Kocaeli Üniversitesi'nden uzaklaştırılan akademisyenlerin oluşturduğu Kocaeli Dayanışma Akademisi'nin güz dönemi boyunca her hafta Çarşamba günleri düzenleyeceği seminerlerin dünkü konuğu Gül Köksal oldu.

“Mimarın Mesleki Sorumluluğu: Halk Yararına Mimarlık” başlıklı konuşmasında Köksal, günümüzde meslek alanındaki etik sorunu ve “iyi mimarlık” anlayışının nasıl farklılaştığı üzerinde durdu.
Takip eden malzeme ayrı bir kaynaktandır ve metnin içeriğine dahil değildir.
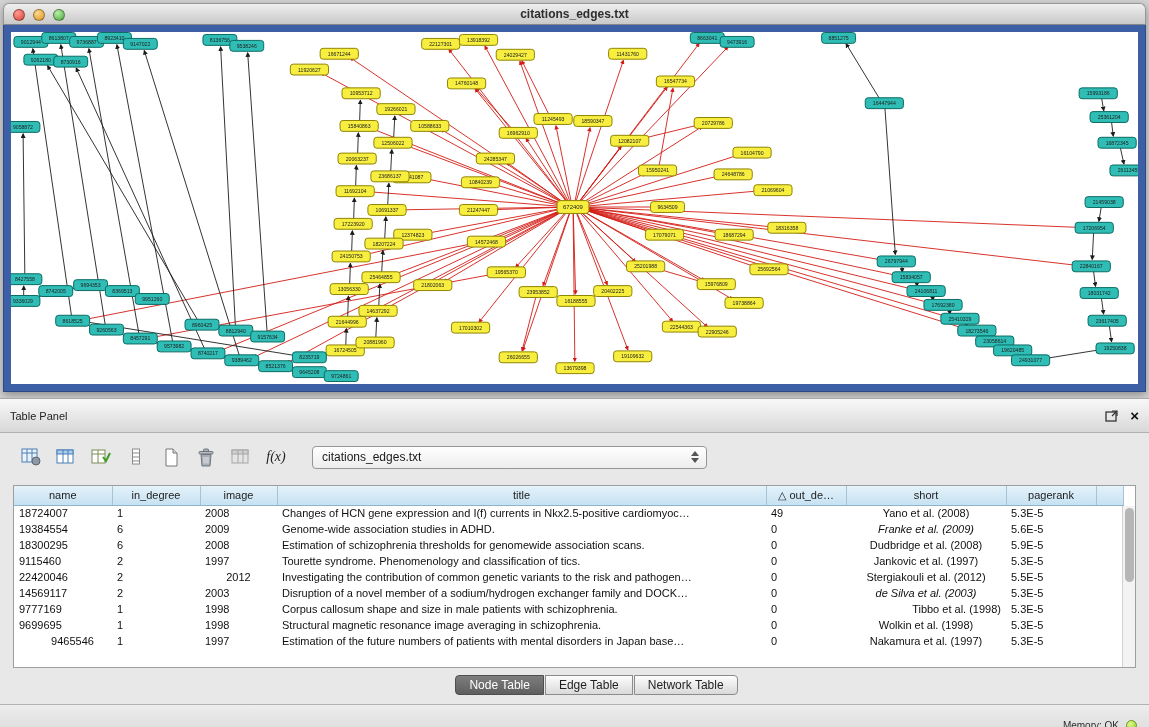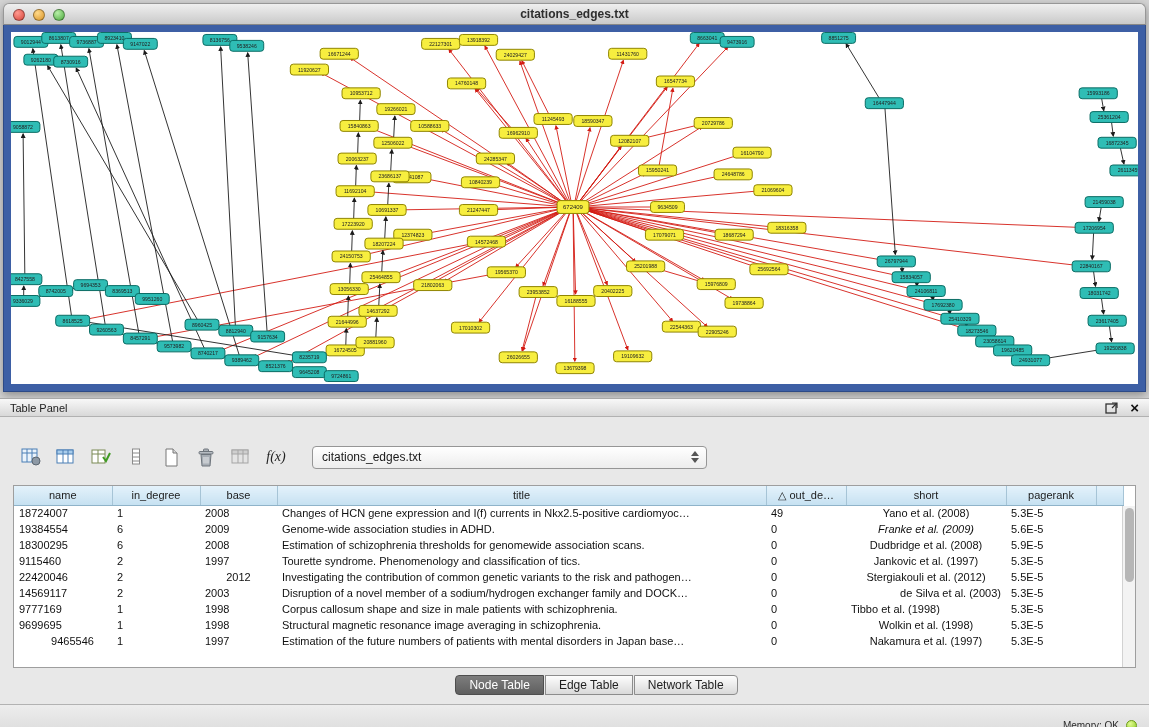"Table Panel" .panel-header { height: 18px -> 34px }
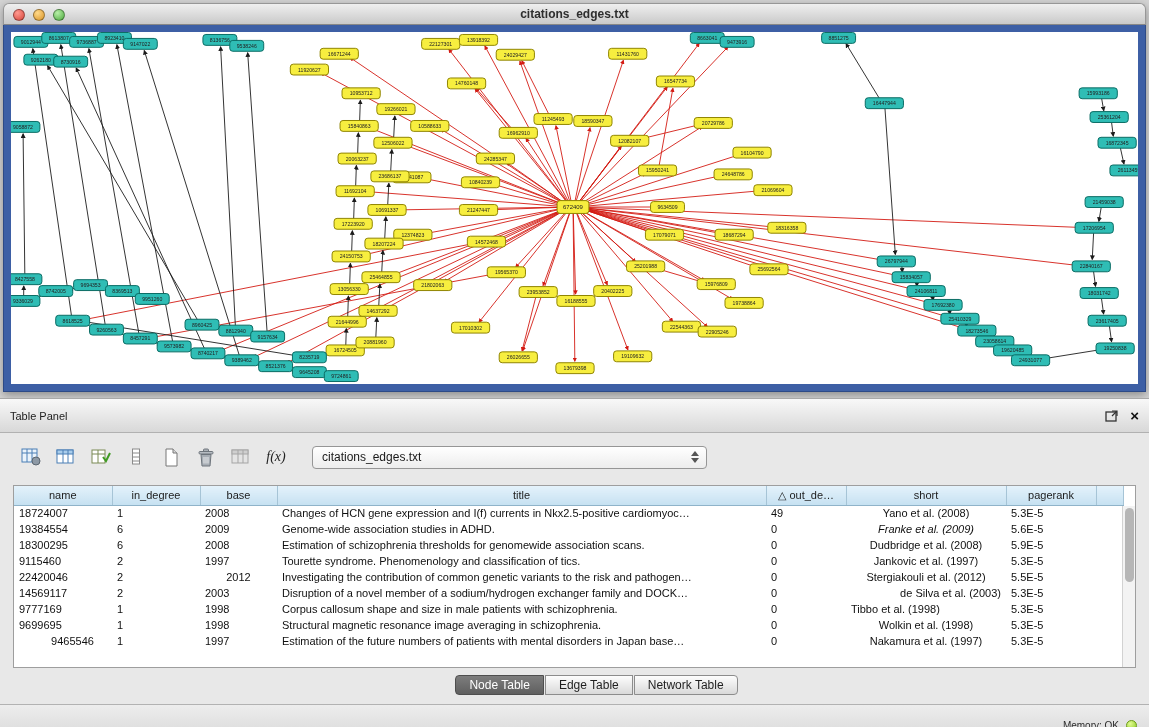"base" th { text: base -> image }
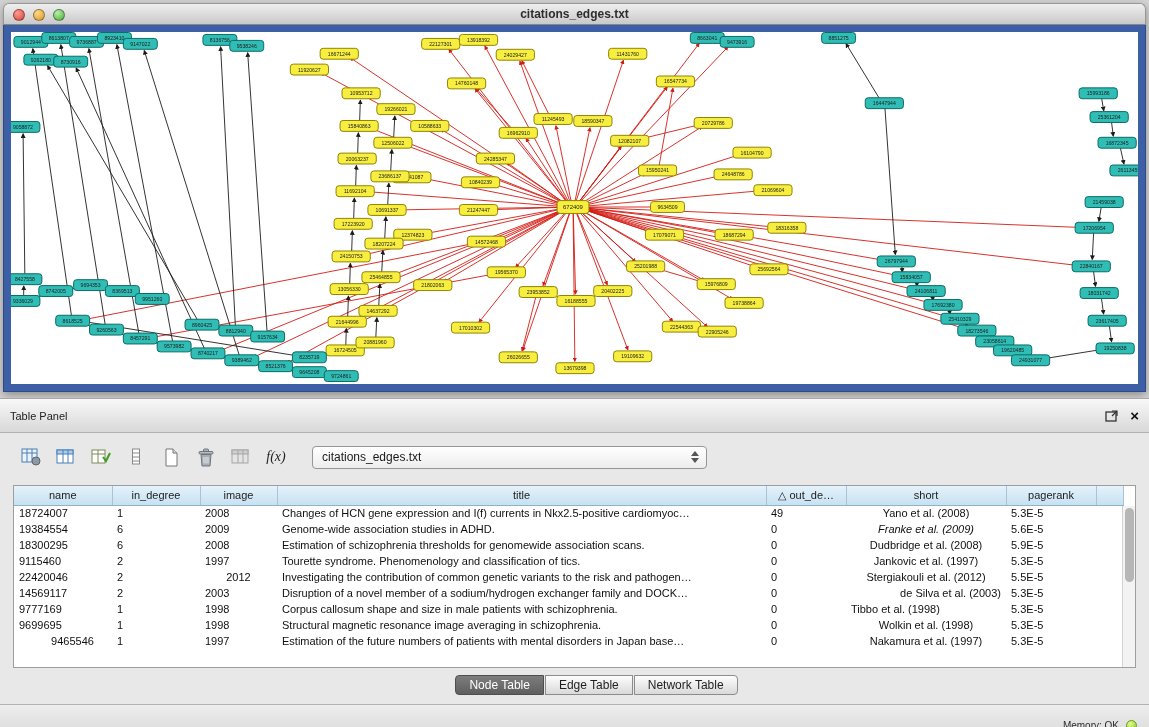"de Silva et al. (2003)" td { font-style: none -> italic; text-align: right -> center }
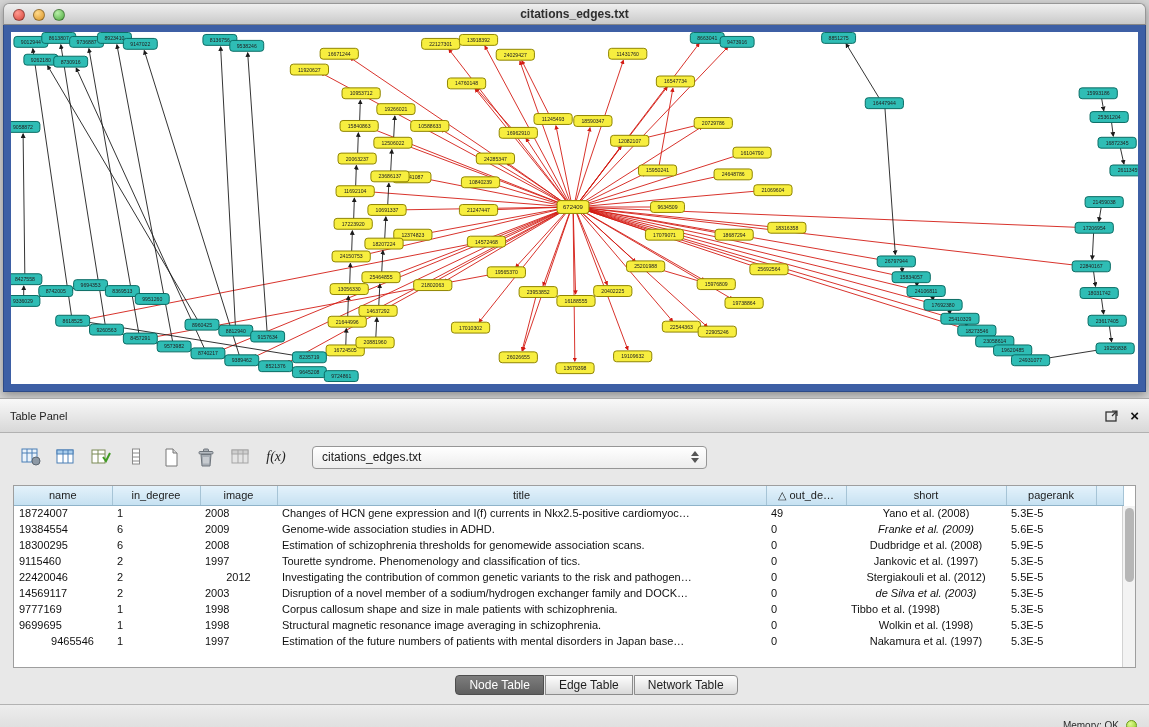"Tibbo et al. (1998)" td { text-align: left -> right }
Mimarlık, mühendislik gibi meslek alanlarının, insanın yerleşik hayata geçmesinden günümüze olan tarihsel süreçte büyük resimden koparak nasıl bir alana sıkıştırıldığından bahsederek konuşmasına başlayan Köksal, aslında sosyal bilimlerle yakından ilişkili olan mimarlık disiplininin bir fen bilimi olarak sayılmasını meslek insanlarının çalışmalarının teknikerliğe indirgenmesinin dayanağı olarak gösterdi. Bu bağlamda “iyi mimarlık” anlayışının da insan problemlerinden koparak özellikle dünyada yaygınlaşan “star mimar” etkisiyle fiziki bir yapıya indirgenmesini de önemli bir problem olarak değerlendirdi.

Kentlerde ve doğada tahribata neden olan mega projelerin aktörlerinin arasında da mimarlar olduğunu hatırlatan ve bu projelerin meşrulaştırıcısı görevi gördüklerini belirten Köksal, Haliç Port projesi örneği üzerinden konuyu derinleştirdi. Haliç Tersaneleri’nde 2013 yılından itibaren süren Haliç Yat Limanı projesini şeffaflıktan ve halk yararına olmaktan uzak bir proje olarak eleştiren Köksal, projenin müellifi mimarları eleştirerek Venedik Mimarlık Bienali’nde yer alan, Haliç Tersaneleri’nden toplanan parçalarla üretilen Darzana projesini de bir meşrulaştırma aracı olarak değerlendirdi. Diğer yandan, sermayenin arkasında olduğu projelerin müellifi mimarlar ile bu projelerde tekniker olarak çalışan genç mimarların konumunu ayrıştıran Köksal, gündüz bu projelerde çalışıp akşam eylemlerine giden yeni mezun mimarların bir sıkışmışlık içinde bulunduğunu hatırlatarak onlara başka seçenek bırakılmadığının altını çizdi.

Konuşmasını sonlandırırken dayanışma kültürünün “iyi mimarlık” için önemli olduğundan bahseden Köksal, “aktivist mimarlar gelişme karşıtı olarak görülüyor ancak gelişme denince akla tek gelen ekonomik gelişme oluyor” diyerek kent kültürüne katkıda bulunmak üzere içinde bulundukları pek çok gönüllü projeyi bunun karşısında örnek olarak gösterdi.

Toplantı, salondan gelen katkılarla yapılan tartışmayla sonlandı.